The UK is now officially free from lockdown, and where the virus is still a large cause for concern, it is time to start thinking ahead and begin putting the pandemic behind us.
Restrictions ended on February 24, marking two years since the first lockdown began. The public are no longer required to wear face masks, don’t need to practise social distancing and, most importantly, aren’t required to isolate after a positive test result.
Unsurprisingly this has stirred large amounts of controversy, with many believing it is still too soon to lift all restrictions, especially when it comes to self isolation. But is it necessarily a bad thing?
Where the restrictions themselves have come to an end there are still many forms of monitoring, such as the track and trace app and the daily Covid statistics. On top of that many businesses, schools and universities are still setting their own recommendations and creating their own reporting mechanisms.
The announcement came last month when Boris Johnson addressed the House of Commons. He said: “We encourage people with Covid-19 symptoms to exercise personal responsibility, just as we encourage people who may have the flu to be considerate to others.”
Why has the government finally taken this step forward? For a start, we have the vaccines. As of now, over 67 per cent of the UK population aged 12 and above has been fully vaccinated with their third booster jabs. While this will not eradicate or prevent the spread of Covid in the UK, it does limit the number of infections, and more importantly weakens its effects.
However, does this mean people who have tested positive should be allowed to interact and socialise with others? Could you willingly go to a restaurant knowing you had the virus? Does the idea that anyone around you could be carrying the illness make you paranoid or hesitant of stepping outside your door?
With the restrictions put to an end we are now seeing one of the biggest increases in cases yet. Kingston Upon Thames alone has one of the highest infection rates in the country. Data published on March 15 shows that in the previous seven days the average number of daily cases reported increased by almost 50 per cent in comparison to late February.

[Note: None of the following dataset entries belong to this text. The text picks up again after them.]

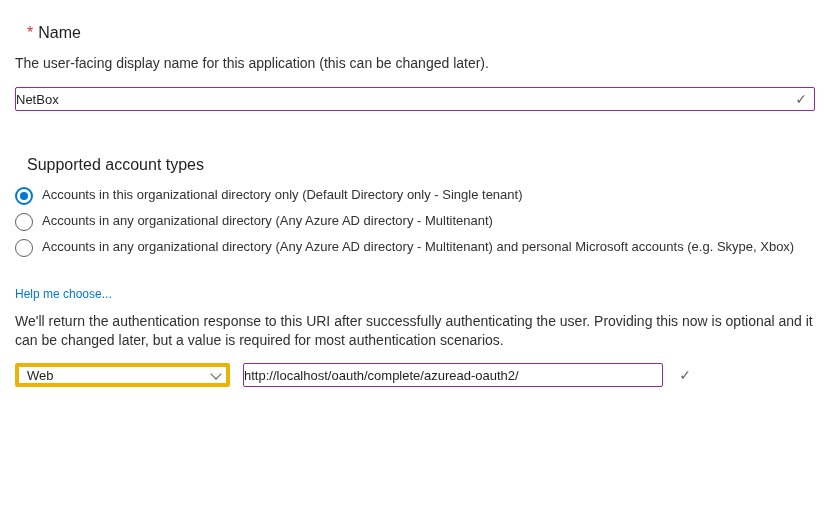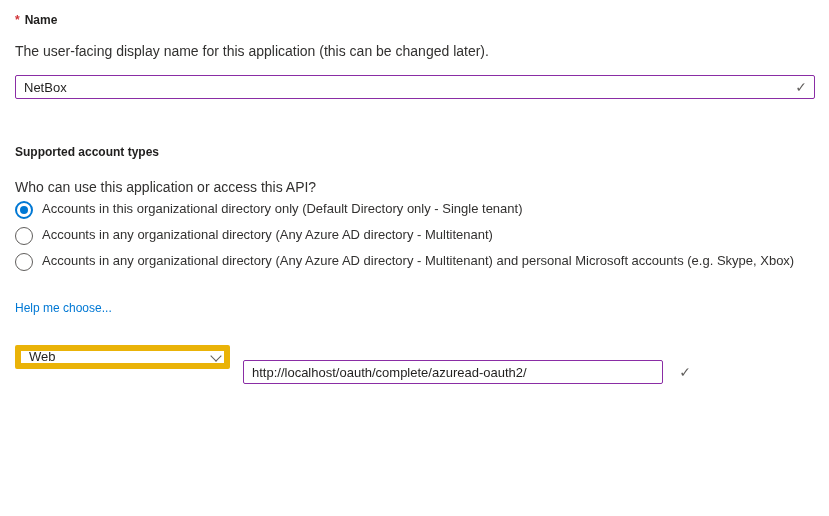--- a/index.html
+++ b/index.html
@@ -7,35 +7,35 @@
   body {
     width: 829px; height: 516px;
     background: #ffffff;
     font-family: "Liberation Sans", sans-serif;
     color: #323130;
     overflow: hidden;
   }
   .container { padding: 10px 14px 0 15px; width: 829px; }
 
   .section-title {
-    font-size: 12px; font-weight: 700; line-height: 21px;
-    color: #201f1e; margin: 0;
+    font-size: 16px; font-weight: 400; line-height: 21px;
+    color: #201f1e; margin: 12px;
   }
   .required { color: #d13438; margin-right: 5px; }
 
   .desc {
     font-size: 14px; line-height: 15px; margin: 0;
   }
   .name-desc { margin-top: 13px; }
 
   .input-wrap { position: relative; margin-top: 16px; width: 800px; }
   .text-input {
     width: 100%; height: 24px;
     border: 1px solid #8a2da5; border-radius: 2px;
-    padding: 0 26px 0 8px;
+    padding: 0 26px 0 0;
     font-family: "Liberation Sans", sans-serif;
     font-size: 13px; color: #201f1e;
     outline: none; background: #fff;
   }
   .valid-check {
     position: absolute; right: 8px; top: 50%;
     transform: translateY(-50%);
     color: #605e5c; font-size: 14px; line-height: 14px;
     pointer-events: none;
   }
@@ -63,77 +63,77 @@
     font-size: 12px; color: #0078d4; text-decoration: none; cursor: pointer;
   }
 
   .redirect-title { margin-top: 49px; }
   .redirect-desc { margin-top: 10px; max-width: 805px; line-height: 19px; }
 
   .uri-row { display: flex; margin-top: 13px; align-items: center; }
   .select-wrap { position: relative; width: 215px; }
   .platform-select {
     width: 215px; height: 24px;
-    border: 6px solid #eab308; border-radius: 2px;
+    border: 4px solid #eab308; border-radius: 2px;
     background: #fff; font-size: 13px; color: #201f1e;
     display: flex; align-items: center;
     padding: 0 15px 0 8px; cursor: pointer;
   }
   .chevron {
     position: absolute; right: 10px; top: 7px;
     width: 8px; height: 8px; pointer-events: none;
   }
   .chevron::before {
     content: ""; position: absolute; left: 0; top: 0;
     width: 7px; height: 7px;
     border-right: 1px solid #605e5c; border-bottom: 1px solid #605e5c;
     transform: rotate(45deg);
   }
-  .uri-input-wrap { position: relative; width: 456px; margin-left: 13px; margin-top: 31px; }
+  .uri-input-wrap { position: relative; width: 456px; margin-left: 13px; }
   .uri-input-wrap .text-input { width: 420px; }
 </style>
 </head>
 <body>
 
 <div class="container">
 
   
   <h2 class="section-title"><span class="required">*</span><span>Name</span></h2>
 
   <p class="desc name-desc">The user-facing display name for this application (this can be changed later).</p>
 
   <div class="input-wrap">
     <input class="text-input" type="text" value="NetBox" style="">
     <span class="valid-check">✓</span>
   </div>
 
   
   <h2 class="section-title account-title">Supported account types</h2>
 
-  <p class="desc question">Who can use this application or access this API?</p>
 
   <div class="radio-group">
     <div class="radio-row selected">
       <span class="radio-circle"></span>
       <span class="radio-label">Accounts in this organizational directory only (Default Directory only - Single tenant)</span>
     </div>
     <div class="radio-row">
       <span class="radio-circle"></span>
       <span class="radio-label">Accounts in any organizational directory (Any Azure AD directory - Multitenant)</span>
     </div>
     <div class="radio-row">
       <span class="radio-circle"></span>
       <span class="radio-label">Accounts in any organizational directory (Any Azure AD directory - Multitenant) and personal Microsoft accounts (e.g. Skype, Xbox)</span>
     </div>
   </div>
 
   <a class="help-link">Help me choose...</a>
 
   
 
+  <p class="desc redirect-desc">We'll return the authentication response to this URI after successfully authenticating the user. Providing this now is optional and it can be changed later, but a value is required for most authentication scenarios.</p>
 
   <div class="uri-row">
     <div class="select-wrap">
       <div class="platform-select">
         <span>Web</span>
       </div>
       <span class="chevron"></span>
     </div>
     <div class="uri-input-wrap">
       <input class="text-input" type="text" value="http://localhost/oauth/complete/azuread-oauth2/" style="">

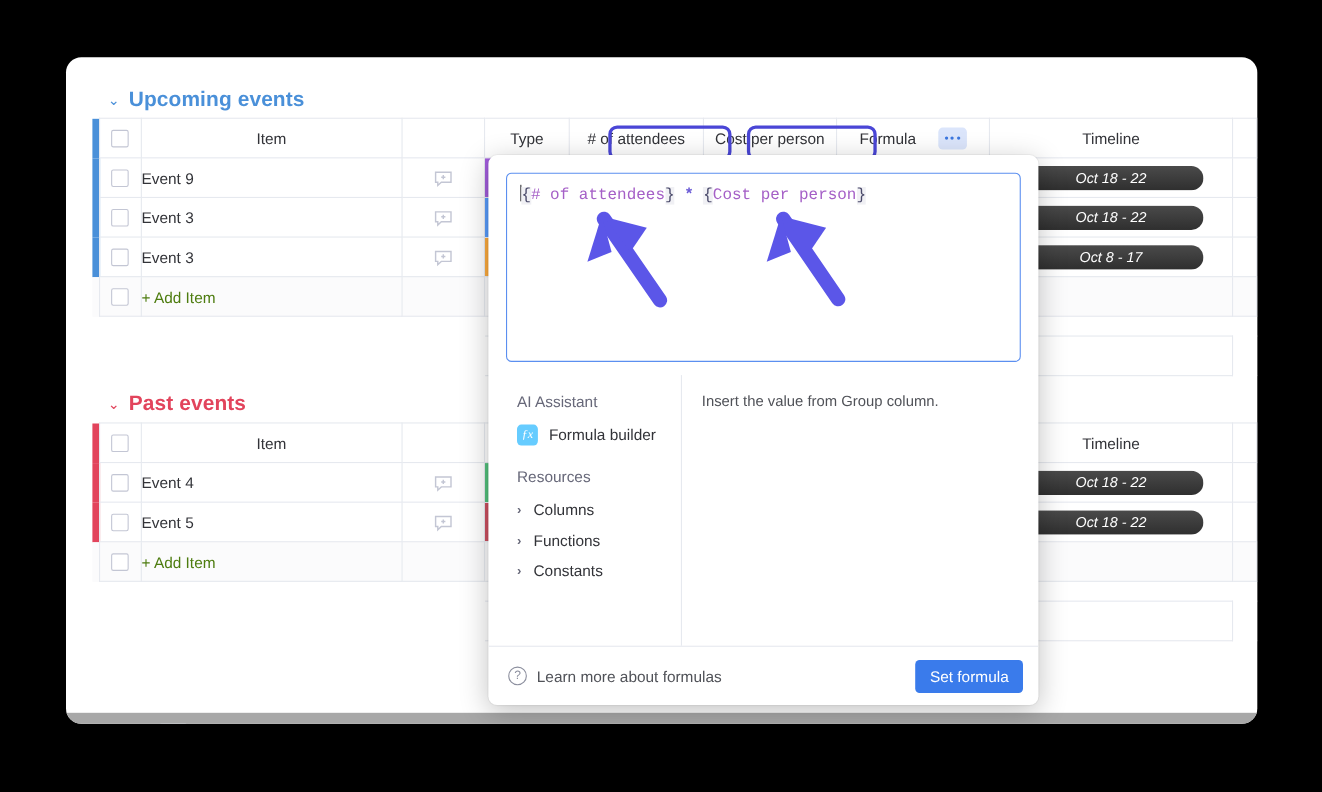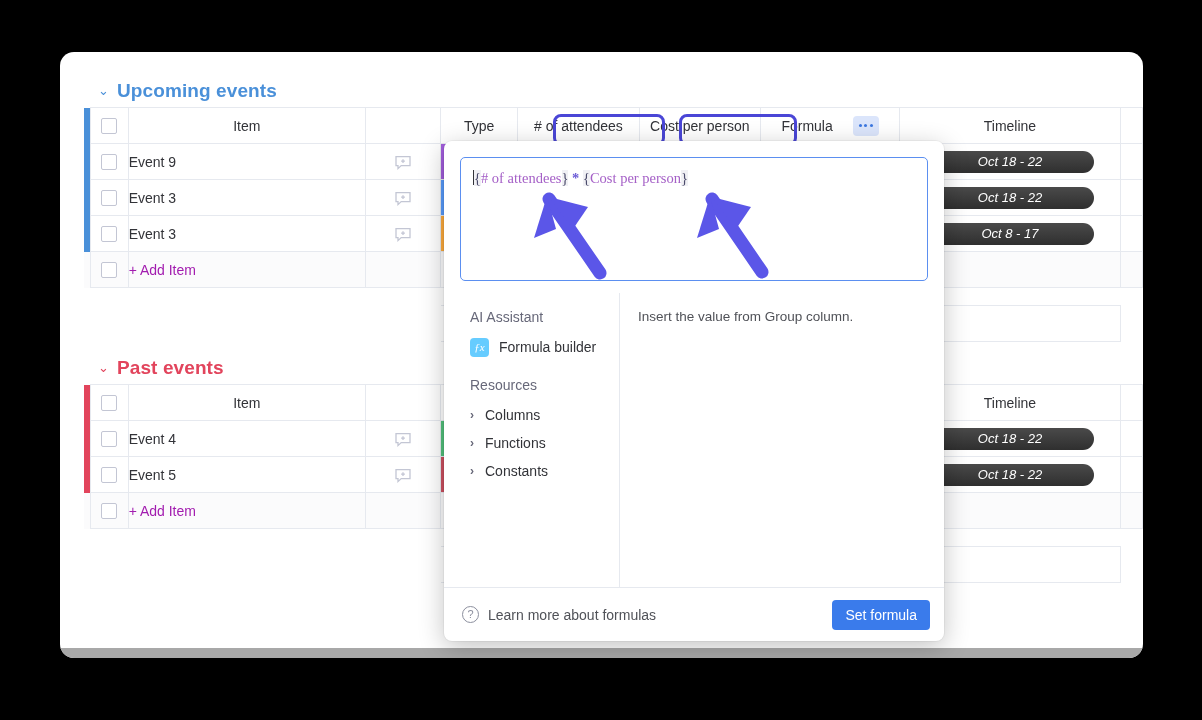--- a/index.html
+++ b/index.html
@@ -66,21 +66,21 @@
   .bar-red  { background: #e2445c; }
   .bar-blue-l { background: #9ec6e8; }
   .bar-red-l  { background: #f0a7b2; }
 
   .chk {
     width: 16px; height: 16px;
     border: 1px solid #c3c6d4; border-radius: 2px;
     background: #fff; margin: 0 auto;
   }
   .cell-item { padding-left: 22px; color: #323338; text-align: left; }
-  .cell-add  { padding-left: 22px; color: #a21caf; text-align: left; font-size: 14px; }
+  .cell-add  { padding-left: 22px; color: #4d7c0f; text-align: left; font-size: 14px; }
 
   .conv-icon { display: flex; align-items: center; justify-content: center; }
   .conv-icon svg { display: block; }
 
   .type-purple { background: #a25ddc; }
   .type-blue   { background: #579bfc; }
   .type-orange { background: #fdab3d; }
   .type-green  { background: #52c07b; }
   .type-red    { background: #cc5060; }
   .type-cell { position: relative; }
@@ -147,26 +147,26 @@
     width: 500px; height: 500px;
     background: #ffffff;
     border-radius: 8px;
     box-shadow: 0 6px 26px rgba(0,0,0,.24), 0 0 0 1px rgba(0,0,0,.04);
     display: flex; flex-direction: column;
     overflow: hidden;
   }
   .editor-wrap { padding: 16px 16px 12px 16px; }
   .editor {
     position: relative;
-    height: 124px;
+    height: 172px;
     border: 1px solid #5b8ff0;
     border-radius: 5px;
     background: #fff;
     padding: 10px 12px;
-    font-family: Liberation Serif, serif;
+    font-family: Liberation Mono, monospace;
     font-size: 14.5px;
     line-height: 20px;
     overflow: hidden;
   }
   .caret-bar {
     display: inline-block; width: 1px; height: 15px;
     background: #323338; vertical-align: -2px;
   }
   .tok-brace { color: #4a4a6a; background: #f0f0f4; }
   .tok-col   { color: #a560c7; }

Over half a million people have tested positive over the past week and yet there seems to be no sign of restrictions returning to the UK anytime soon.

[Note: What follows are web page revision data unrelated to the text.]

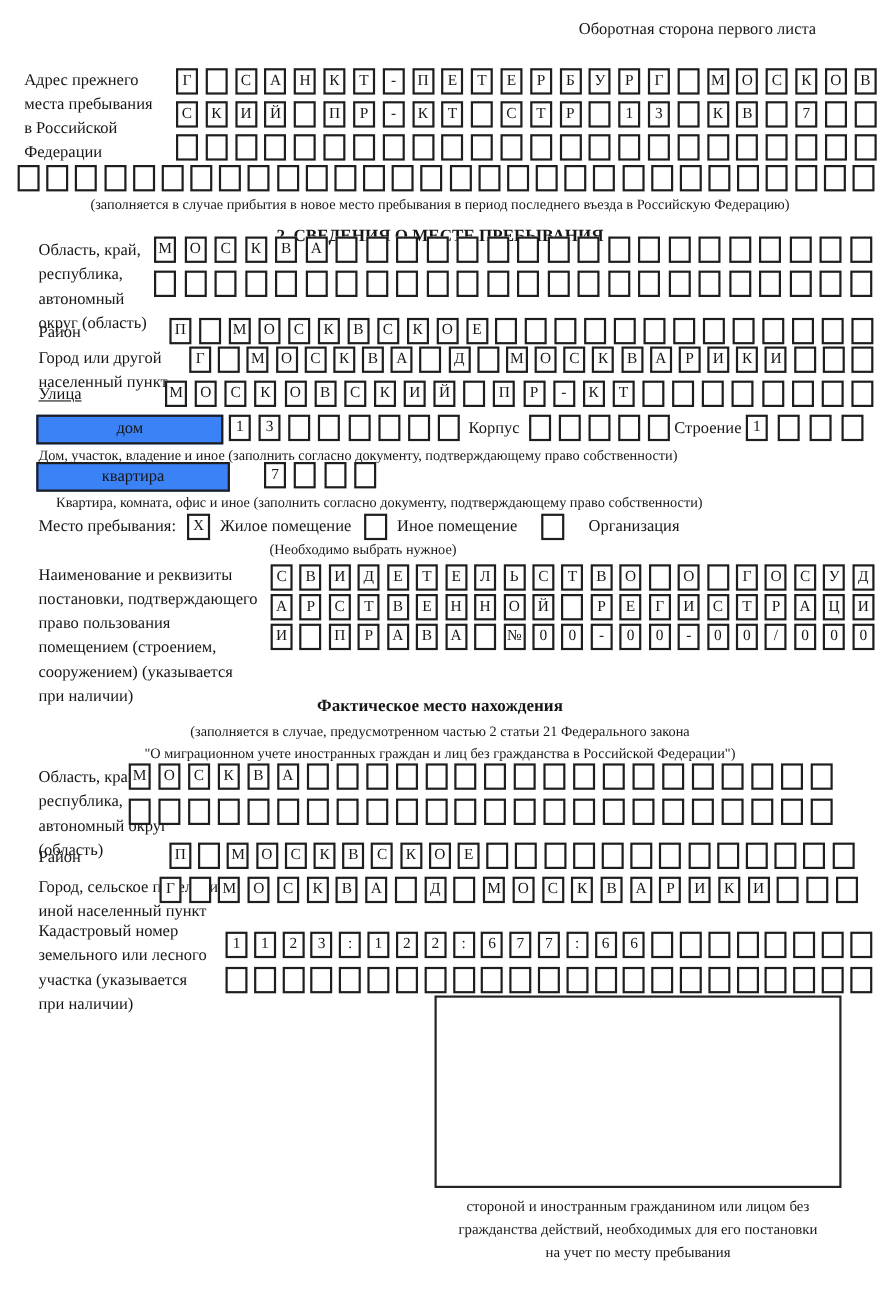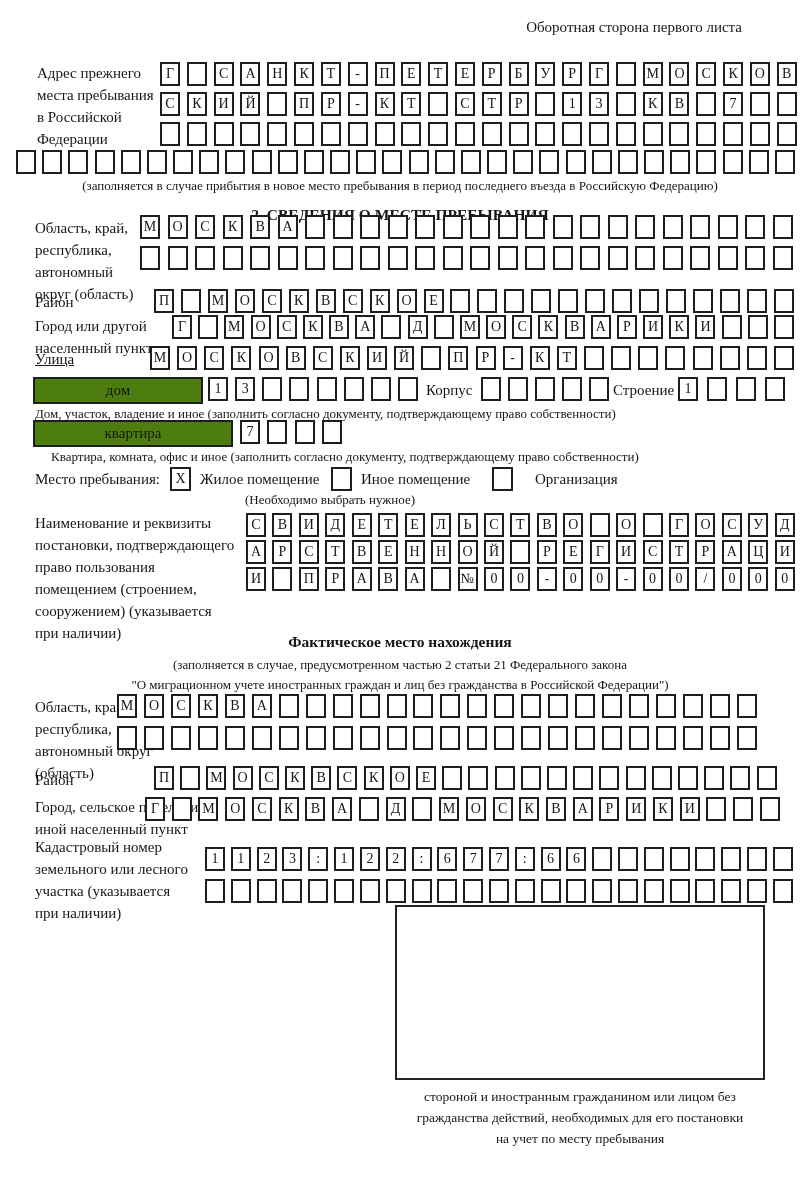--- a/index.html
+++ b/index.html
@@ -14,37 +14,37 @@
   .title{font-weight:bold;font-size:15.5px;text-align:center;width:800px;}
   .center{text-align:center;width:800px;}
   .cellrow{position:absolute;display:flex;justify-content:space-between;height:24px;}
   .cell{
     width:20px;height:24px;border:2px solid #1e1e1e;box-sizing:border-box;
     display:flex;align-items:center;justify-content:center;
     font-size:14px;line-height:14px;background:#fff;flex:0 0 auto;
   }
   .fieldbox{
     position:absolute;border:2px solid #1e1e1e;box-sizing:border-box;height:27px;
-    display:flex;align-items:center;justify-content:center;font-size:15px;background:#4d7c0f;
+    display:flex;align-items:center;justify-content:center;font-size:15px;background:#3b82f6;
   }
   .checkbox{
     position:absolute;width:21px;height:24px;border:2px solid #1e1e1e;box-sizing:border-box;
     display:flex;align-items:center;justify-content:center;font-size:14px;background:#fff;
   }
   .bigbox{position:absolute;border:2.5px solid #242424;box-sizing:border-box;background:#fff;}
   .note{font-size:13px;}
 </style>
 </head>
 <body>
 
 <div>
 
   <div class="abs lbl" style="top:16px;right:58px;">Оборотная сторона первого листа</div>
 
-  <div class="abs lbl" style="left:37px;top:62px;">
+  <div class="abs lbl" style="left:22px;top:62px;">
       <div>Адрес прежнего</div>
       <div>места пребывания</div>
       <div>в Российской</div>
       <div>Федерации</div>
     </div>
   <div class="cellrow" style="left:160px;top:62px;width:637px;">
       <span class="cell">Г</span>
       <span class="cell"></span>
       <span class="cell">С</span>
       <span class="cell">А</span>
@@ -324,21 +324,21 @@
     </div>
   <div class="abs lbl" style="left:613px;top:379px;text-align:right;">Строение</div>
   <div class="cellrow" style="left:678px;top:377px;width:107px;">
       <span class="cell">1</span>
       <span class="cell"></span>
       <span class="cell"></span>
       <span class="cell"></span>
     </div>
   <div class="abs cap" style="left:35px;top:406px;">Дом, участок, владение и иное (заполнить согласно документу, подтверждающему право собственности)</div>
 
-  <div class="fieldbox" style="left:33px;top:420px;width:200px;">квартира</div>
+  <div class="fieldbox" style="left:33px;top:420px;width:176px;">квартира</div>
   <div class="cellrow" style="left:240px;top:420px;width:102px;">
       <span class="cell">7</span>
       <span class="cell"></span>
       <span class="cell"></span>
       <span class="cell"></span>
     </div>
   <div class="abs cap" style="left:35px;top:449px;margin-left:16px;">Квартира, комната, офис и иное (заполнить согласно документу, подтверждающему право собственности)</div>
 
   <div class="abs lbl" style="left:35px;top:468px;">Место пребывания:</div>
   <div class="checkbox" style="left:170px;top:467px;">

Despite cases increasing, the government is still keen to continue its “Living With Covid” plan, which will include the controversial decision to end the supply of Covid lateral-flow test kits for free. From April 1 people in the UK can expect to dip into their piggy banks if they feel the need to test their health, and potentially protect others from illness.
The “Living with Covid” plan may have stirred some controversy, but are we actually ready for the pandemic to end? Perhaps we are. Yes the case numbers are increasing but, thanks to the vaccinations, the reported number of Covid deaths has decreased. In the same time period mentioned previously, the UK only reported 740 deaths. This may sound large, but bear in mind this is less than 0.2 per cent of those who tested positive.

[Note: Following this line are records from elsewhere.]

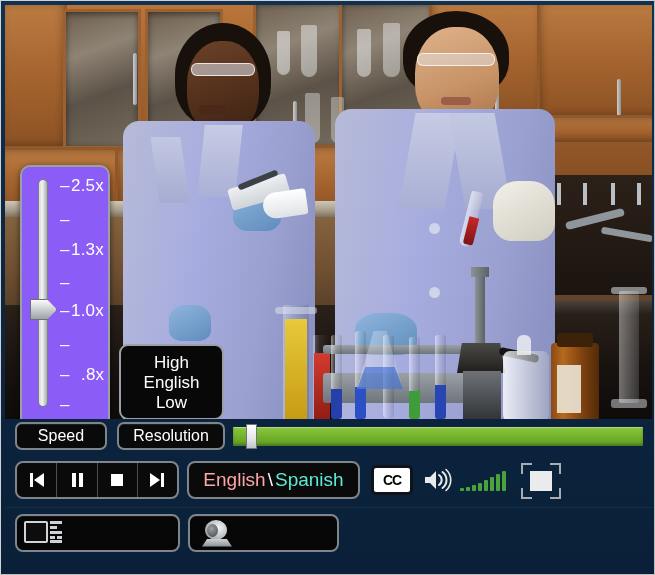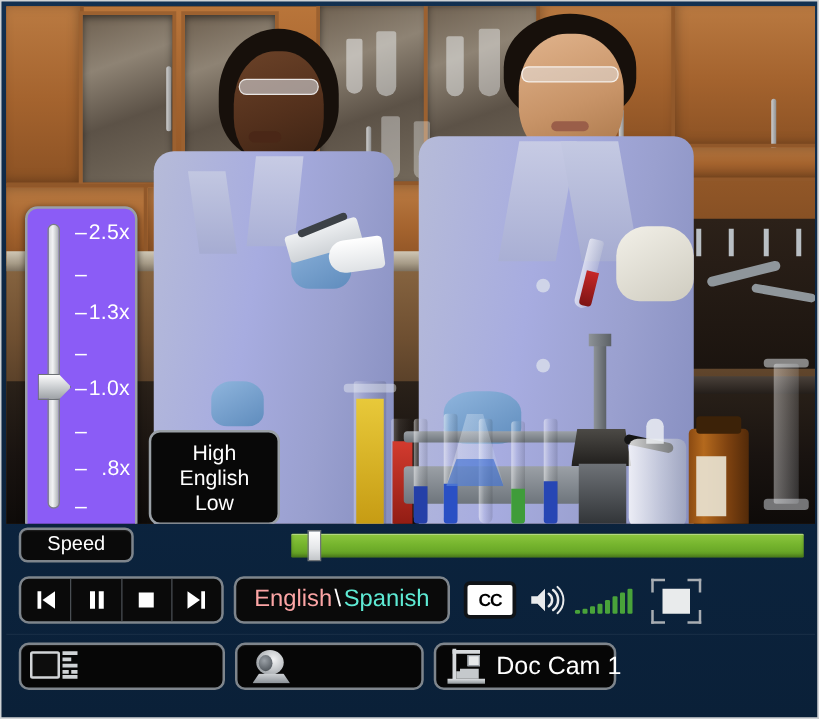--- a/index.html
+++ b/index.html
@@ -521,20 +521,21 @@
       <div class="opt">High</div>
       <div class="opt">English</div>
       <div class="opt">Low</div>
     </div>
   </div>
 
   <div id="control-bar">
 
     <div class="row" id="row-1">
       <div class="pill" id="btn-speed">Speed</div>
+      <div class="pill" id="btn-resolution">Resolution</div>
 
       <div id="progress-wrap">
         <div id="progress-bar"></div>
         <div id="progress-thumb"></div>
       </div>
     </div>
 
     <div class="row" id="row-2">
 
       <div id="transport">
@@ -615,26 +616,15 @@
       </div>
 
       <div class="bigbtn" id="btn-webcam">
         <span class="ic-webcam">
           <span class="ball"></span>
           <span class="lens"></span>
           <span class="stand"></span>
         </span>
       </div>
 
-      <div class="bigbtn" id="btn-doccam">
-        <span class="ic-doccam">
-          <span class="post"></span>
-          <span class="arm"></span>
-          <span class="camhead"></span>
-          <span class="doc"></span>
-          <span class="foot"></span>
-          <span class="base"></span>
-        </span>
-        <span class="lbl">Doc Cam 1</span>
-      </div>
     </div>
   </div>
 </div>
 
 </body></html>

Regardless of your opinions of the vaccination, it does appear to be working so far. Even the Queen, at the age of 95, recovered from the virus with relative ease last month and has now returned to her duties.
So perhaps it is time to put this behind us, time to return to some sense of normality. All restrictions are slowly being put to rest, such as the reopening of the border on March 18. Will we see another lockdown in the near future? There’s always that chance, but the more pushing question is will we need to? Hopefully not, if for nothing else, everyone’s sanity.
Removing the self isolation rules may be moving along a bit too quickly, and charging people for lateral flow tests certainly won’t do rising case numbers any favours, but the restrictions themselves need to end sooner or later. Where the lockdowns served an incredibly vital purpose, it seems almost everyone is ready to finally move on with their lives and leave the pandemic in the past.